> _What is being asked_
Extract from the entries below, exactly as given, only the lines from the line containing "background: #7dd3fc ->" to the line containing "margin-left: 15px ->", both lines included.

> _Dataset entries_
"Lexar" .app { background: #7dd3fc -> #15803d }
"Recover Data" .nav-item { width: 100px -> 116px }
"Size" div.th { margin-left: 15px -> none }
---
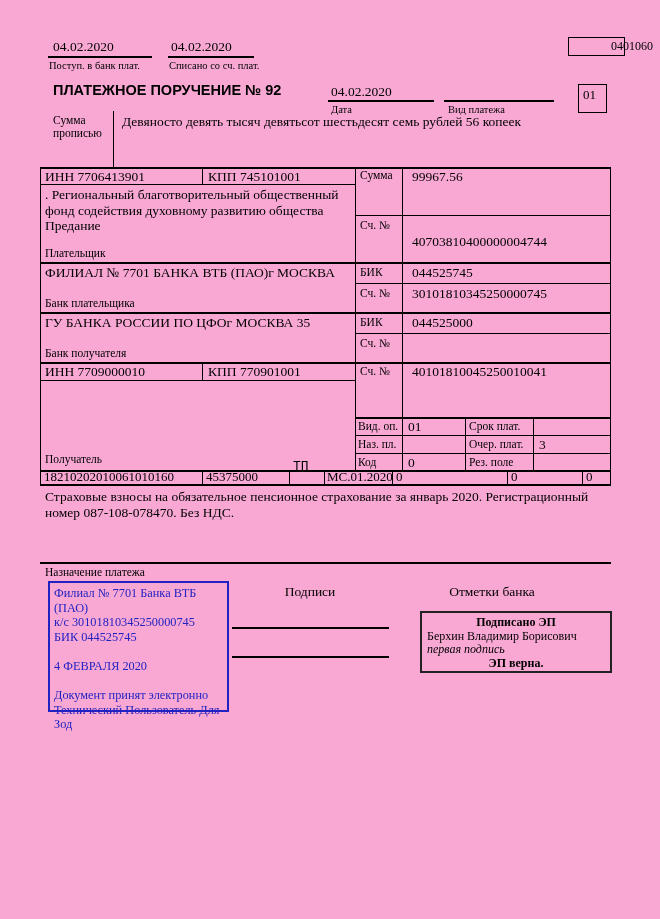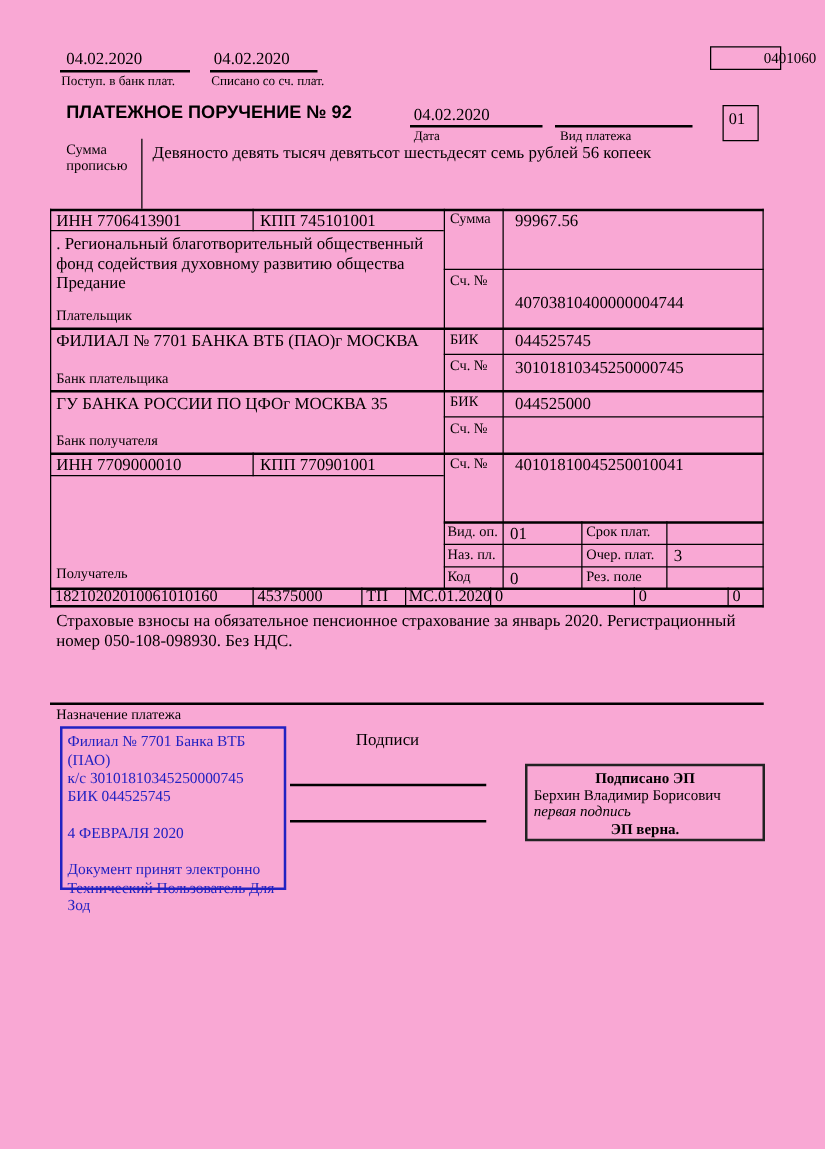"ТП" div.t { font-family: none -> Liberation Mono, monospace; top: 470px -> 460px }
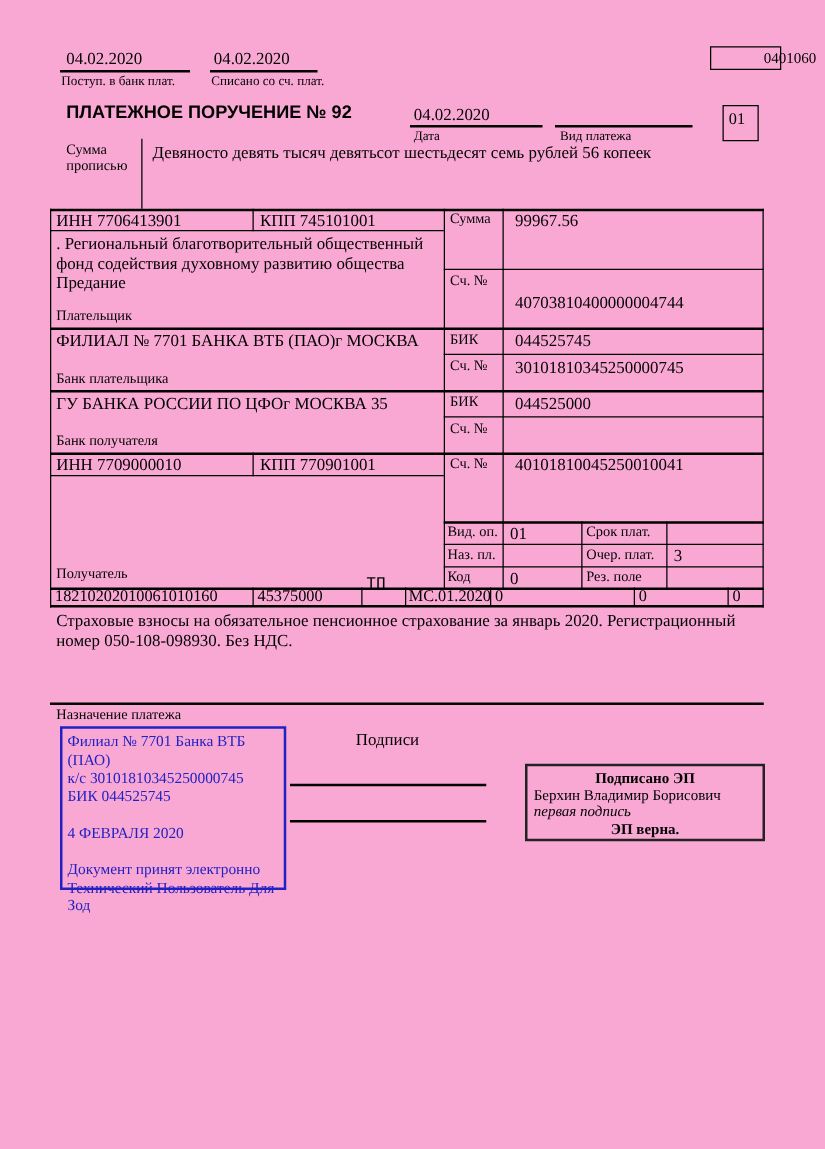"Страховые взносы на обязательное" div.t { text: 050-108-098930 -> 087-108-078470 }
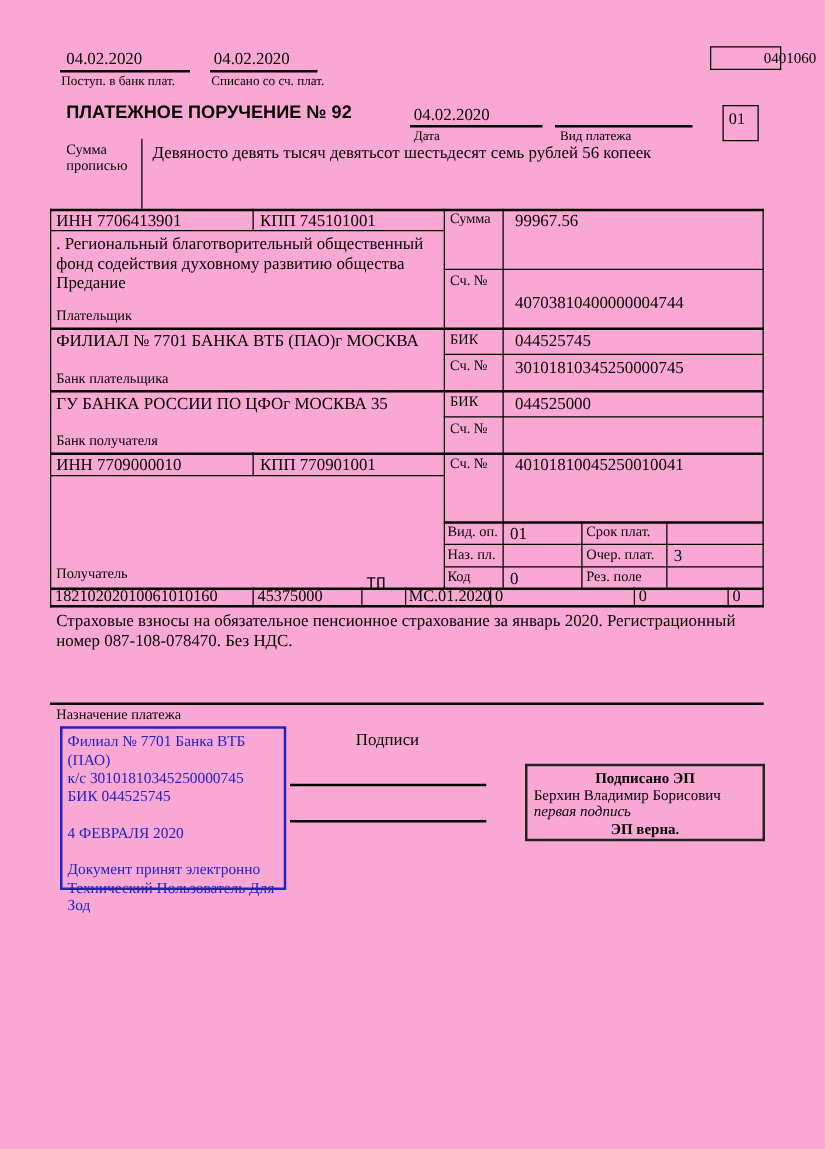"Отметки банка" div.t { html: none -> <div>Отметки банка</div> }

> _Response for this exercise_
"Lexar" .app { background: #7dd3fc -> #15803d }
"Recover Data" .nav-item { width: 100px -> 116px }
"Size" div.th { margin-left: 15px -> none }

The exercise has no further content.